Paper 220: Concealed Object Perception and Recognition Using a Photometric Stereo Strategy
Following a review of current hidden objects detection techniques in a range of security applications, a strategy based on an innovative, low-cost photometric stereo technique is proposed to reveal concealed objects. By taking advantage of information rapidly acquired under different illumination conditions, various enhanced real time images can be produced, free from the confusion of textured camouflage. The extracted surface normals can be used for the calculation of curvature and flatness attributes, and providing clues for subsequent hidden object detection and recognition tasks. Experiments on both simulated and real data have verified the strategy is useful for stealthy objects detection and may provide another modality of data for current monitoring system. The results demonstrate good potential application in the detection of concealed objects in security and military applications through the deployment of image enhancement and augmented reality devices.
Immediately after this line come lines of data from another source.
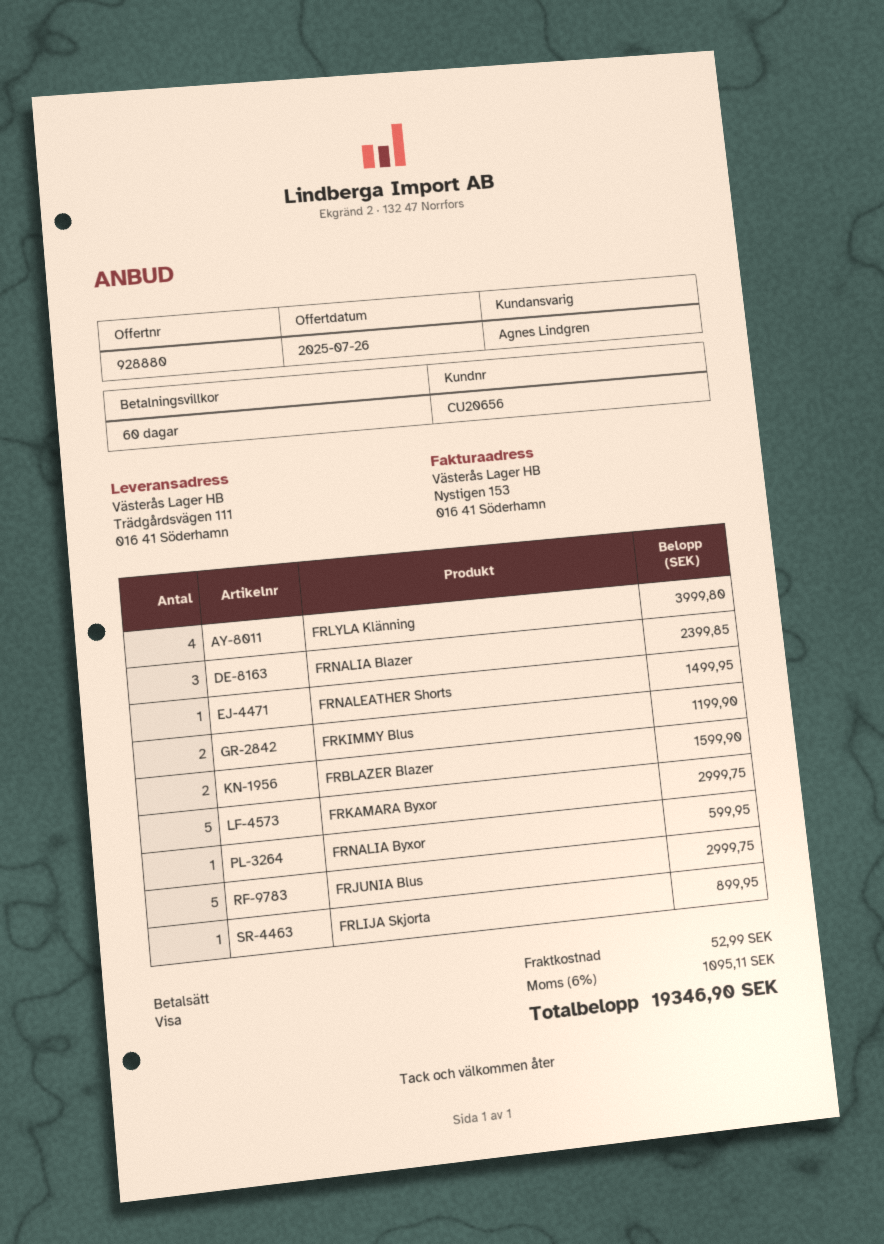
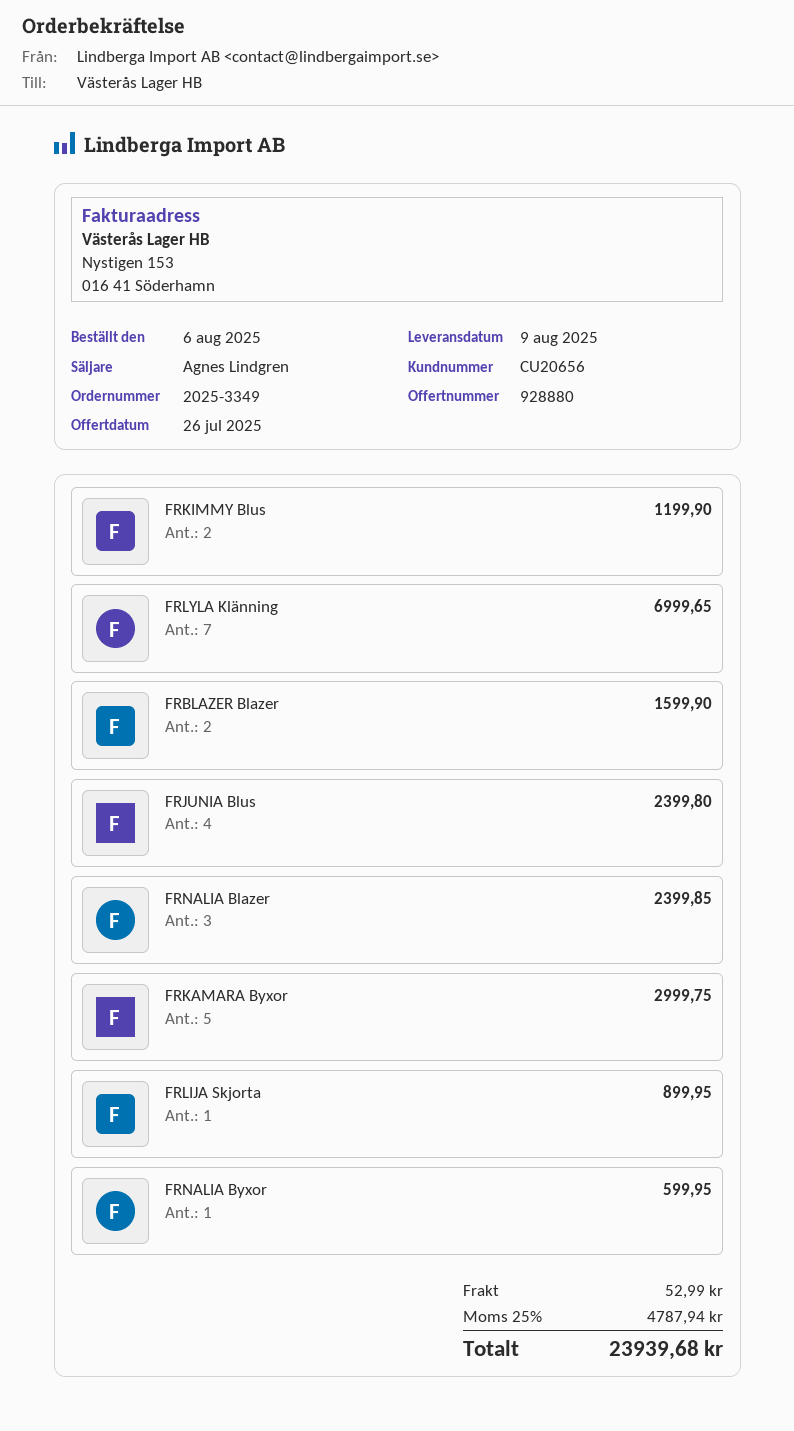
FRLYLA Klänning: 4 for 3999.80 -> 7 for 6999.65
FRNALEATHER Shorts: 1 for 1499.95 -> none
FRJUNIA Blus: 5 for 2999.75 -> 4 for 2399.80
tax: 6% = 1095.11 -> 25% = 4787.94
total: 19346.90 -> 23939.68

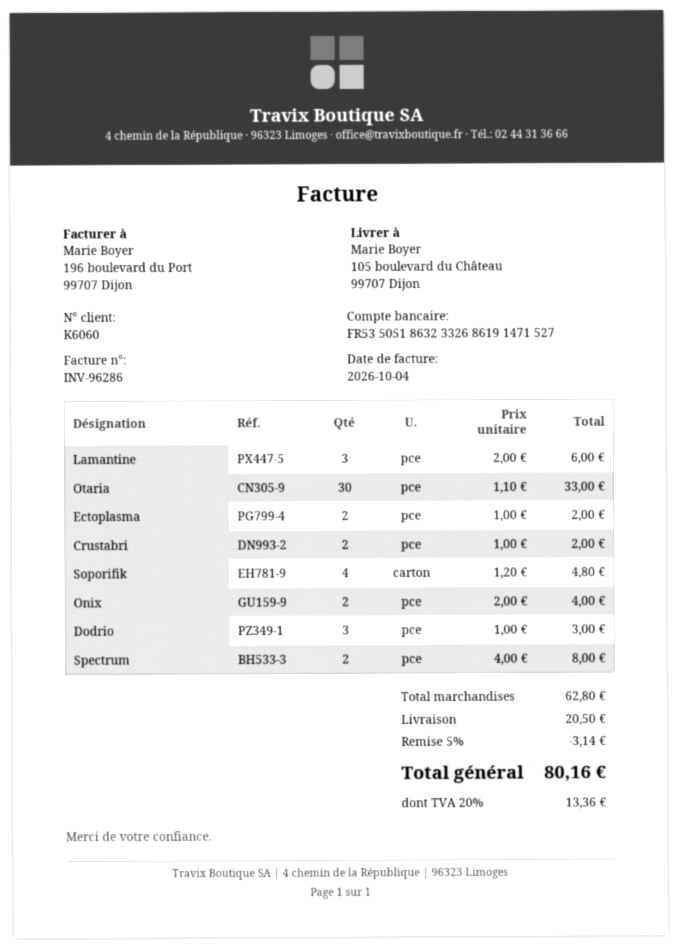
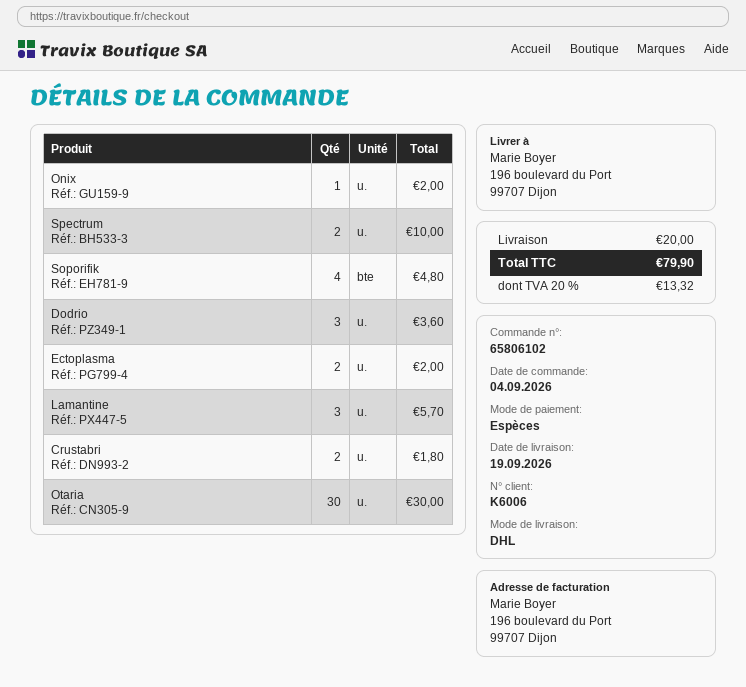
customer number: K6060 -> K6006
ship to: 105 boulevard du Château, 99707 Dijon -> 196 boulevard du Port, 99707 Dijon
Lamantine: 3 for 6.00 -> 3 for 5.70
Otaria: 30 for 33.00 -> 30 for 30.00
Crustabri: 2 for 2.00 -> 2 for 1.80
Onix: 2 for 4.00 -> 1 for 2.00
Dodrio: 3 for 3.00 -> 3 for 3.60
Spectrum: 2 for 8.00 -> 2 for 10.00
discount: 5% = 3.14 -> none
shipping: 20.50 -> 20.00
tax: 20% = 13.36 -> 20% = 13.32
total: 80.16 -> 79.90

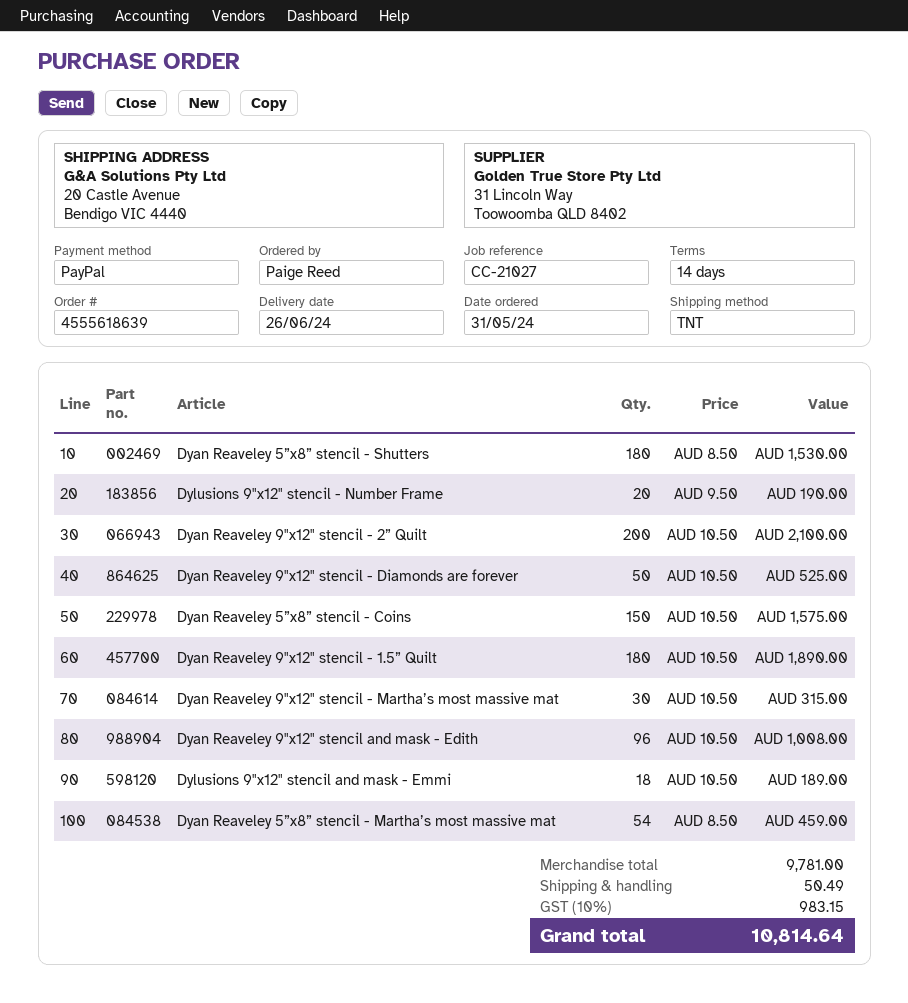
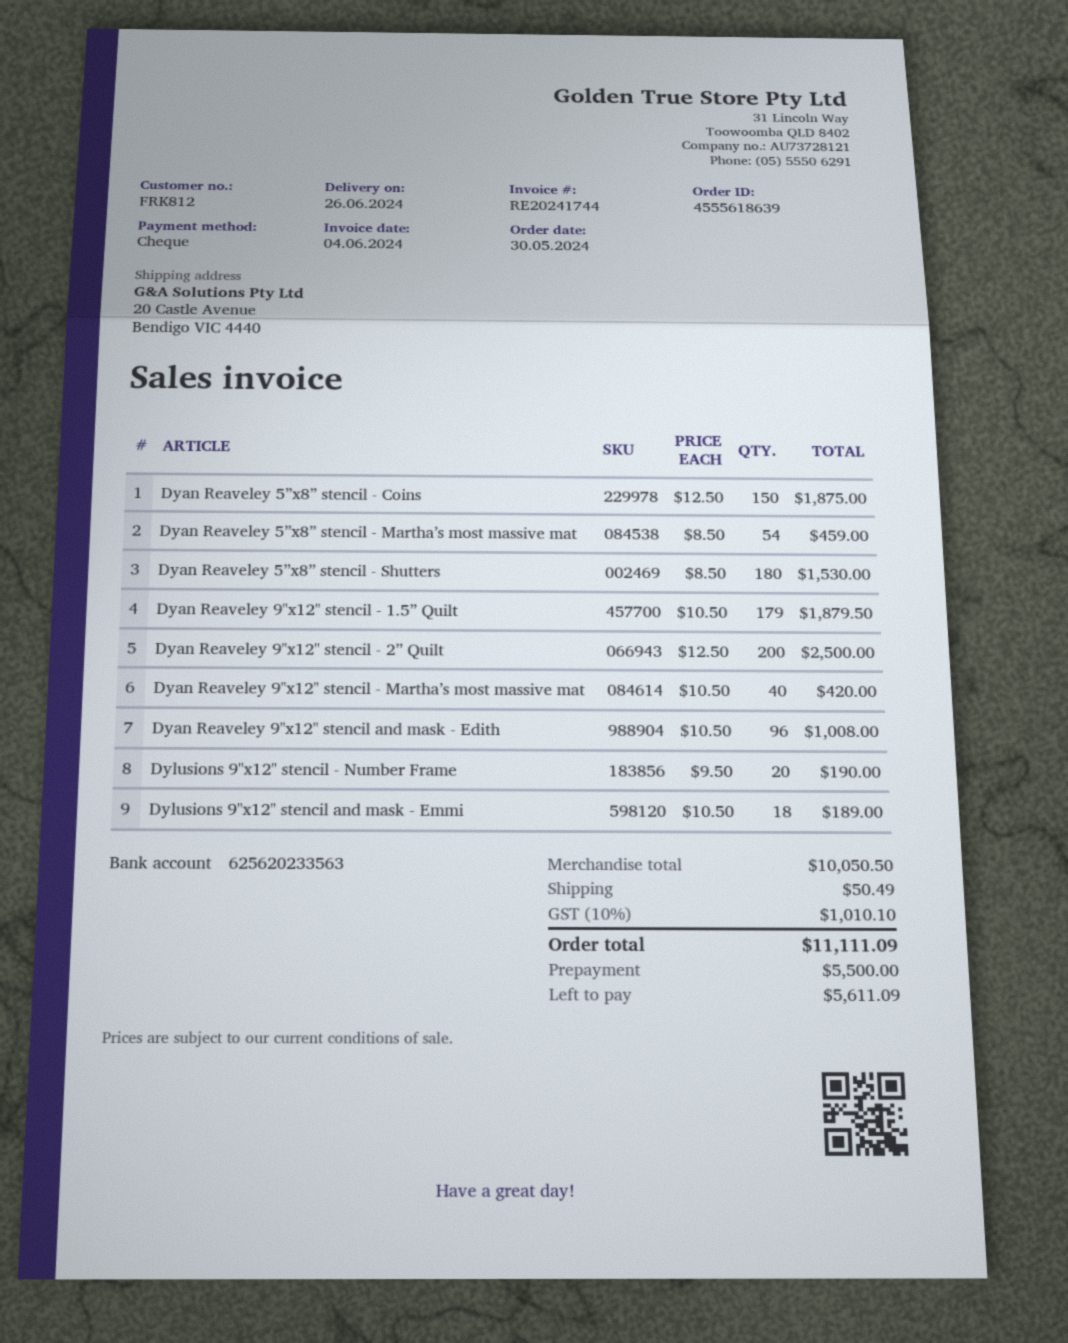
order date: 2024-05-31 -> 2024-05-30
payment method: PayPal -> cheque
Dyan Reaveley 9"x12" stencil - 2” Quilt: 200 x 10.50 = 2100.00 -> 200 x 12.50 = 2500.00
Dyan Reaveley 9"x12" stencil - Diamonds are forever: 50 x 10.50 = 525.00 -> none
Dyan Reaveley 5”x8” stencil - Coins: 150 x 10.50 = 1575.00 -> 150 x 12.50 = 1875.00
Dyan Reaveley 9"x12" stencil - 1.5” Quilt: 180 x 10.50 = 1890.00 -> 179 x 10.50 = 1879.50
Dyan Reaveley 9"x12" stencil - Martha’s most massive mat: 30 x 10.50 = 315.00 -> 40 x 10.50 = 420.00
subtotal: 9781.00 -> 10050.50
tax: 10% = 983.15 -> 10% = 1010.10
total: 10814.64 -> 11111.09

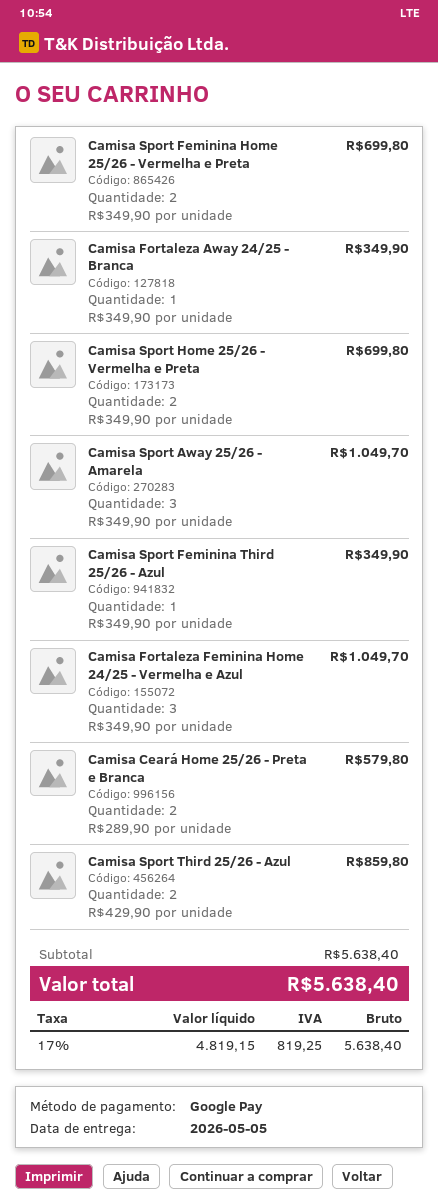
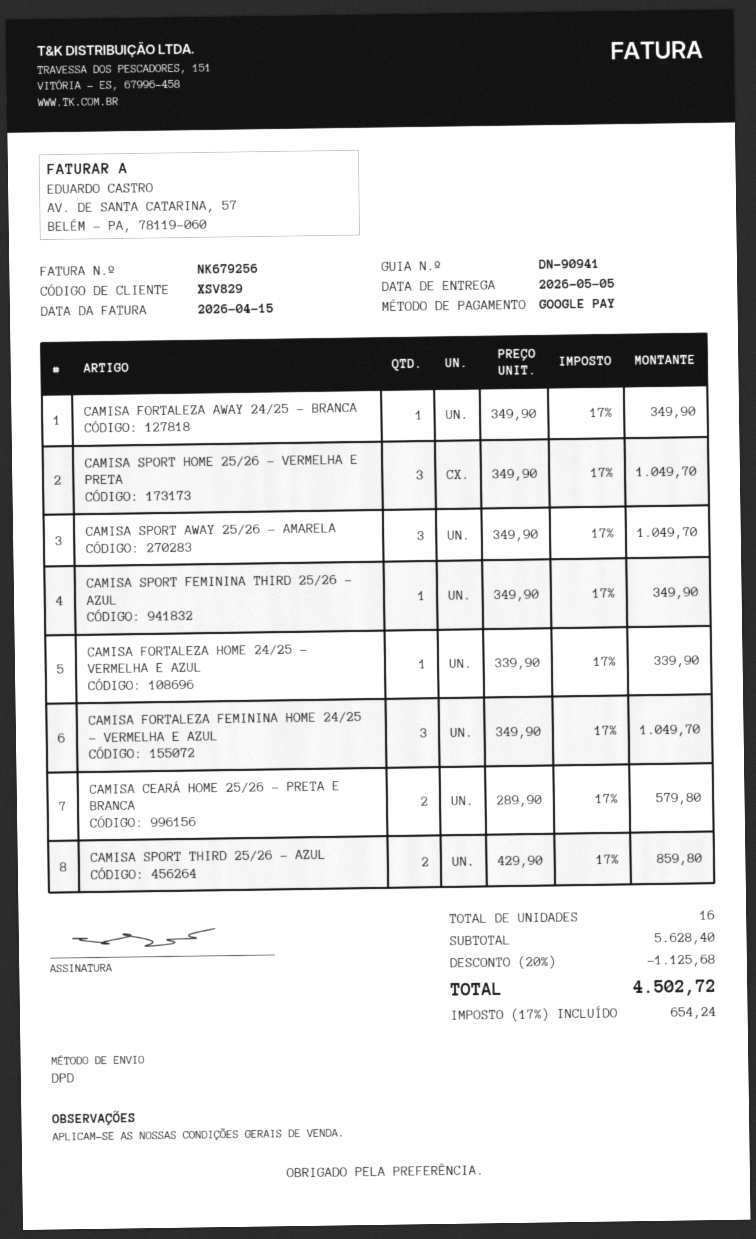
Camisa Sport Feminina Home 25/26 - Vermelha e Preta: 2 x 349.90 = 699.80 -> none
Camisa Sport Home 25/26 - Vermelha e Preta: 2 x 349.90 = 699.80 -> 3 x 349.90 = 1049.70
CAMISA FORTALEZA HOME 24/25 - VERMELHA E AZUL: none -> 1 x 339.90 = 339.90
subtotal: 5638.40 -> 5628.40
discount: none -> 20% = 1125.68
tax: 17% = 819.25 -> 17% = 654.24
total: 5638.40 -> 4502.72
Paper 221: Compression of Remote Sensing Images for the PROBA-V Satellite Mission
We investigate compression of remote sensing images with a special geometry of non-square pixels. Two fundamentally different data reduction strategies are compared: a combination of pixel binning with near lossless compression and a method operating at higher compression rates. To measure the real impact of the compression, the image processing flow upto final products is included in the experiments. The effects on sensor non-uniformities and their corrections are explicitly modeled and measured. We conclude that it is preferable to apply higher compression rates than to rely on pixel binning, even if the derived images have lower resolutions.